Among the lines of the listing below, retype exactly those from the one containing "row order: date" through the one containing "AVERAGE | close: 9.89 -> 9.66", both included. Do not include pictures.

** Source records follows **

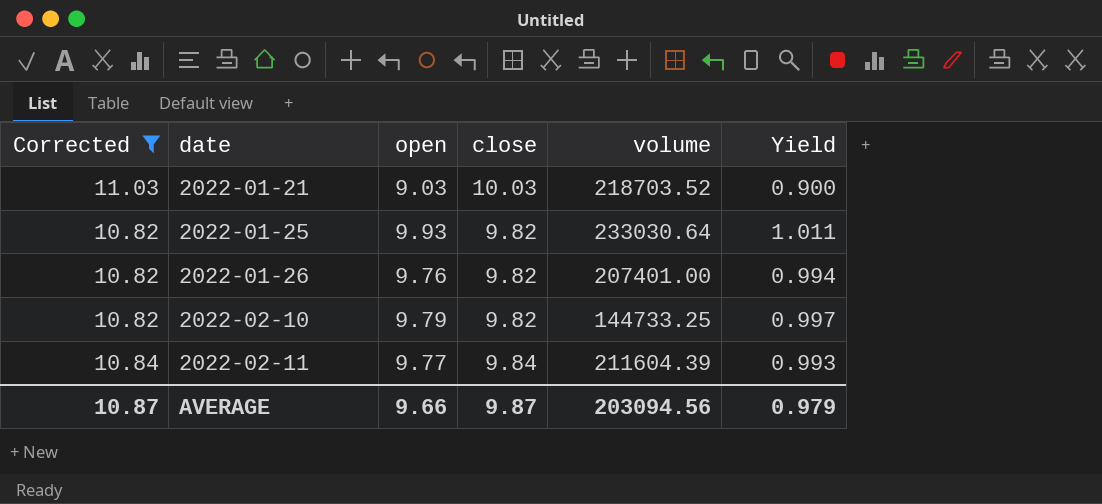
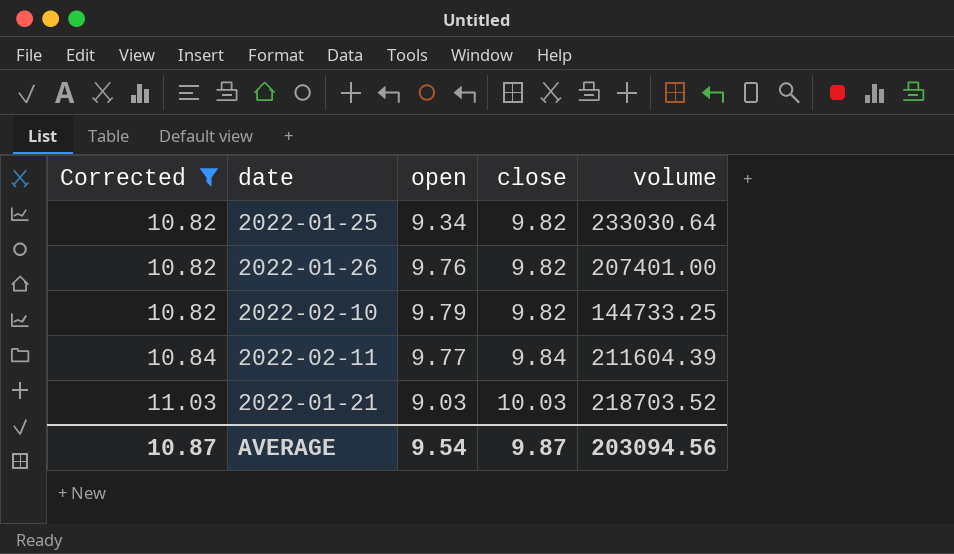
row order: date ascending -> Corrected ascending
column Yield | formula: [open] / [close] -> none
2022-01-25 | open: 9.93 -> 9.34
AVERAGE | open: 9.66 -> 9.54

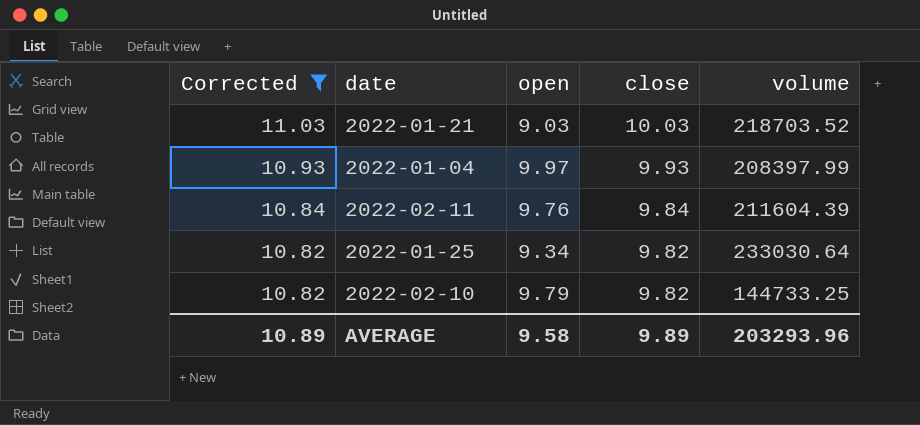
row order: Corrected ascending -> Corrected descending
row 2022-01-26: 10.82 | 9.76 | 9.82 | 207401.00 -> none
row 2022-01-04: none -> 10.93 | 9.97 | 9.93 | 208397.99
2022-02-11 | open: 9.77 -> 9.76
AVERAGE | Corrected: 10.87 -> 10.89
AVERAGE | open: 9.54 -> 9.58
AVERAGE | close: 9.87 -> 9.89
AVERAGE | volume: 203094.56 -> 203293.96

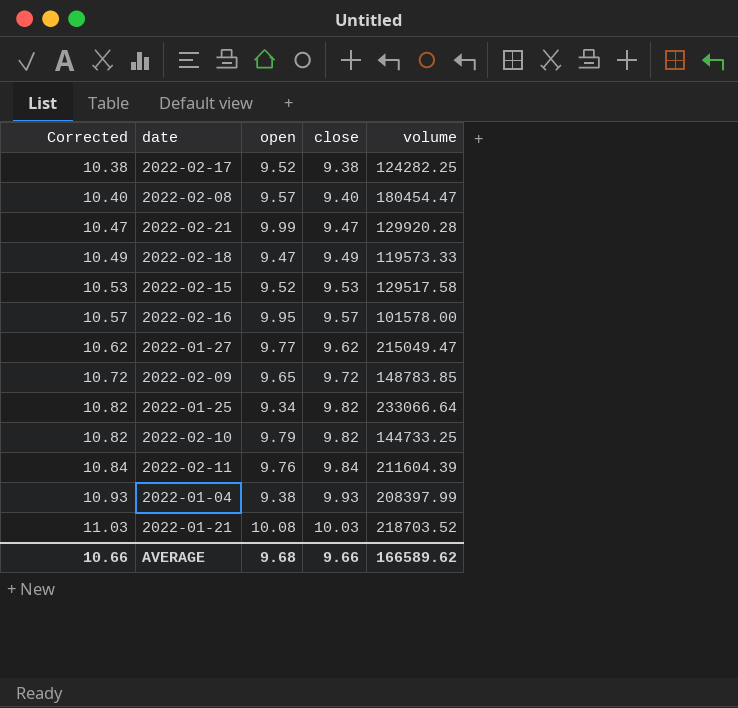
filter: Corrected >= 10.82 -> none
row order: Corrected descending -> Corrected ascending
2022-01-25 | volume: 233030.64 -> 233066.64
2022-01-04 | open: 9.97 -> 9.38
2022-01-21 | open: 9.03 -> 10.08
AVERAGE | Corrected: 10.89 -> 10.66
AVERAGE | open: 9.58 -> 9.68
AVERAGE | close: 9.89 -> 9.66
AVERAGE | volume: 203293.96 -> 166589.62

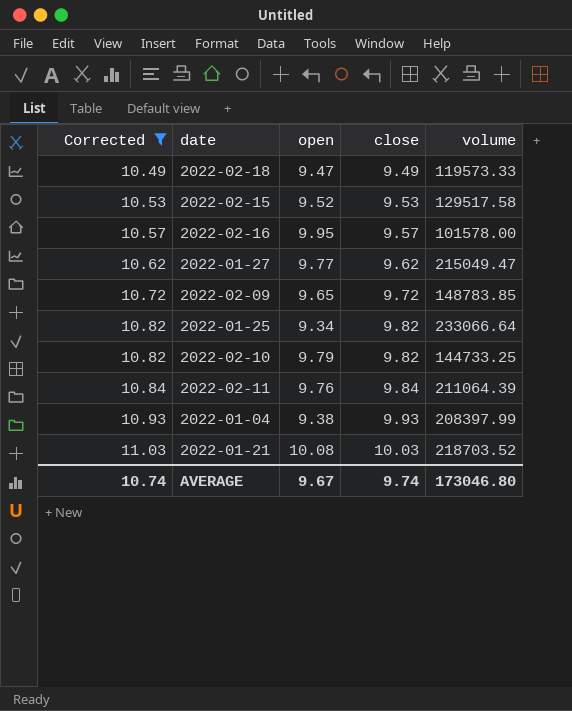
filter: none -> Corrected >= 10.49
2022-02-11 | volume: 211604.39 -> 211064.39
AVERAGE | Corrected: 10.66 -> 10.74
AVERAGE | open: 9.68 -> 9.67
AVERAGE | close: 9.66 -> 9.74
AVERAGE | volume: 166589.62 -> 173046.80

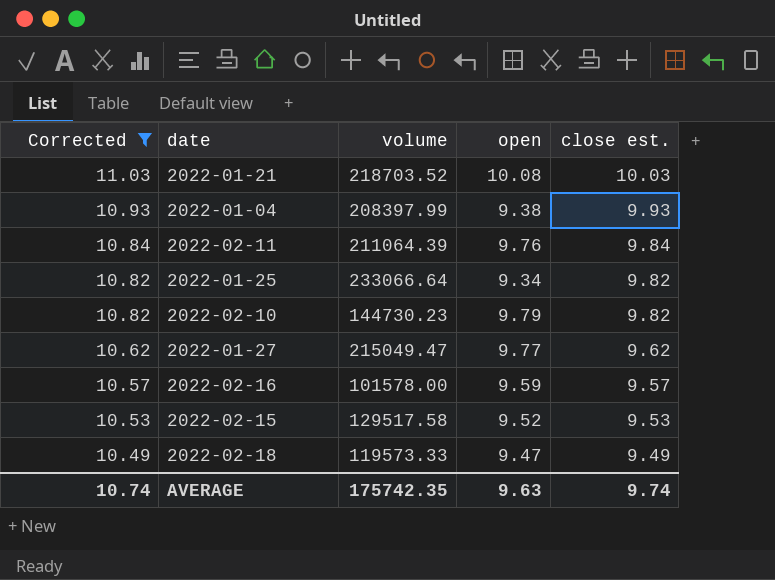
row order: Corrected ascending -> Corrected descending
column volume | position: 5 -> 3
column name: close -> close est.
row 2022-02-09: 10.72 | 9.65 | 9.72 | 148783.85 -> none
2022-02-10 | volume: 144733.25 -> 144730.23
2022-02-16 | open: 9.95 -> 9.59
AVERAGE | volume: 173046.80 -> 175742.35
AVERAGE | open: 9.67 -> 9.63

** End of Source records **
** Source records follows **

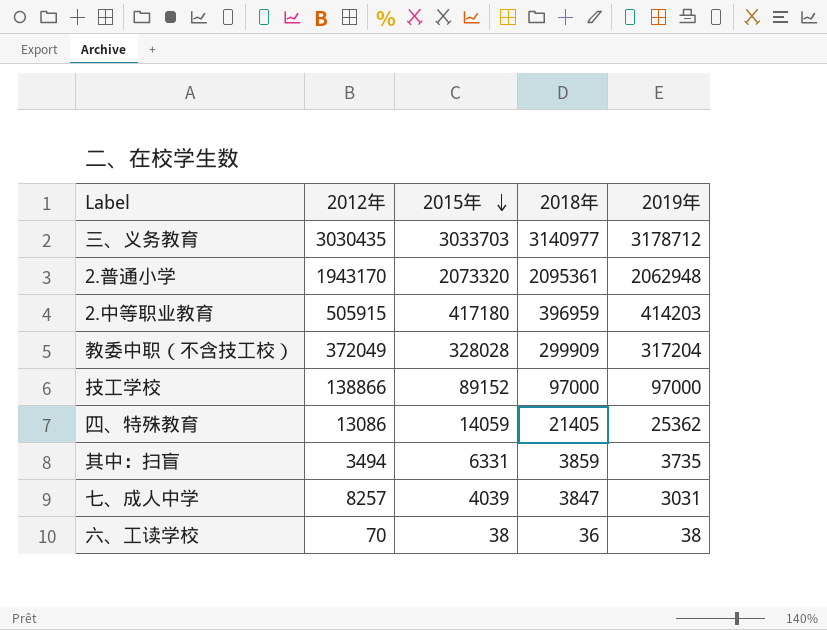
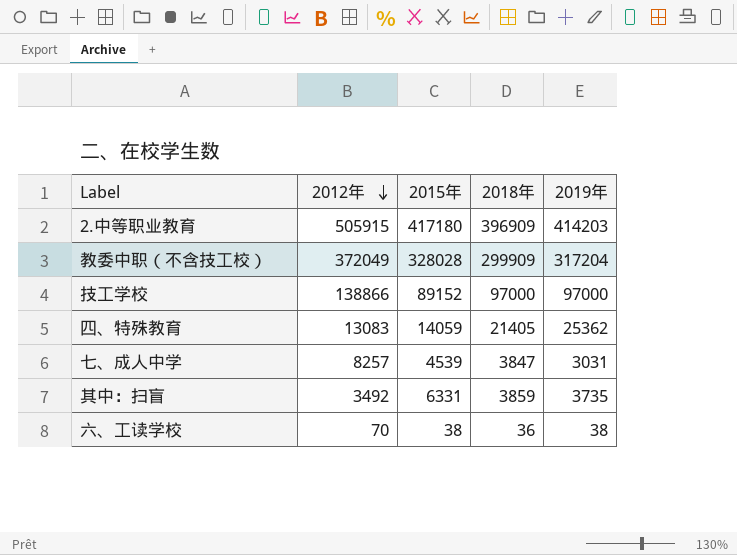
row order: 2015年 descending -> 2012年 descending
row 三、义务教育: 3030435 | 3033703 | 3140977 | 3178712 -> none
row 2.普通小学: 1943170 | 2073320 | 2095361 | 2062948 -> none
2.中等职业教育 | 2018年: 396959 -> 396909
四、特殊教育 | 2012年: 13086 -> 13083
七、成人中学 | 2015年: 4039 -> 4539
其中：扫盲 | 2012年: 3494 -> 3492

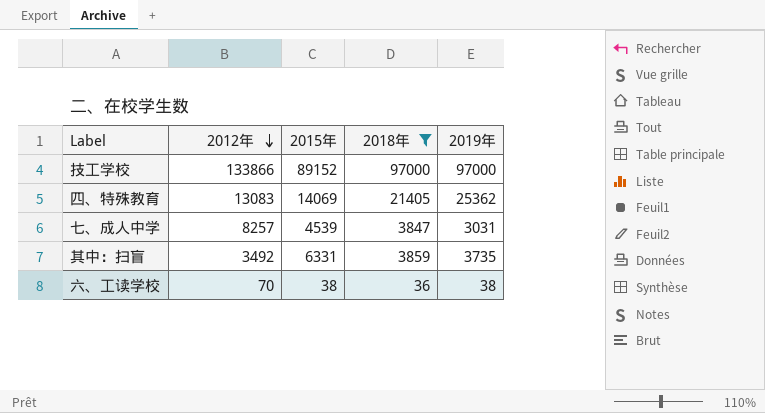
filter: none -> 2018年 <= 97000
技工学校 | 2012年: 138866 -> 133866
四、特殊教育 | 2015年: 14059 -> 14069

** End of Source records **

Task answer
row order: date ascending -> Corrected ascending
column Yield | formula: [open] / [close] -> none
2022-01-25 | open: 9.93 -> 9.34
AVERAGE | open: 9.66 -> 9.54

row order: Corrected ascending -> Corrected descending
row 2022-01-26: 10.82 | 9.76 | 9.82 | 207401.00 -> none
row 2022-01-04: none -> 10.93 | 9.97 | 9.93 | 208397.99
2022-02-11 | open: 9.77 -> 9.76
AVERAGE | Corrected: 10.87 -> 10.89
AVERAGE | open: 9.54 -> 9.58
AVERAGE | close: 9.87 -> 9.89
AVERAGE | volume: 203094.56 -> 203293.96

filter: Corrected >= 10.82 -> none
row order: Corrected descending -> Corrected ascending
2022-01-25 | volume: 233030.64 -> 233066.64
2022-01-04 | open: 9.97 -> 9.38
2022-01-21 | open: 9.03 -> 10.08
AVERAGE | Corrected: 10.89 -> 10.66
AVERAGE | open: 9.58 -> 9.68
AVERAGE | close: 9.89 -> 9.66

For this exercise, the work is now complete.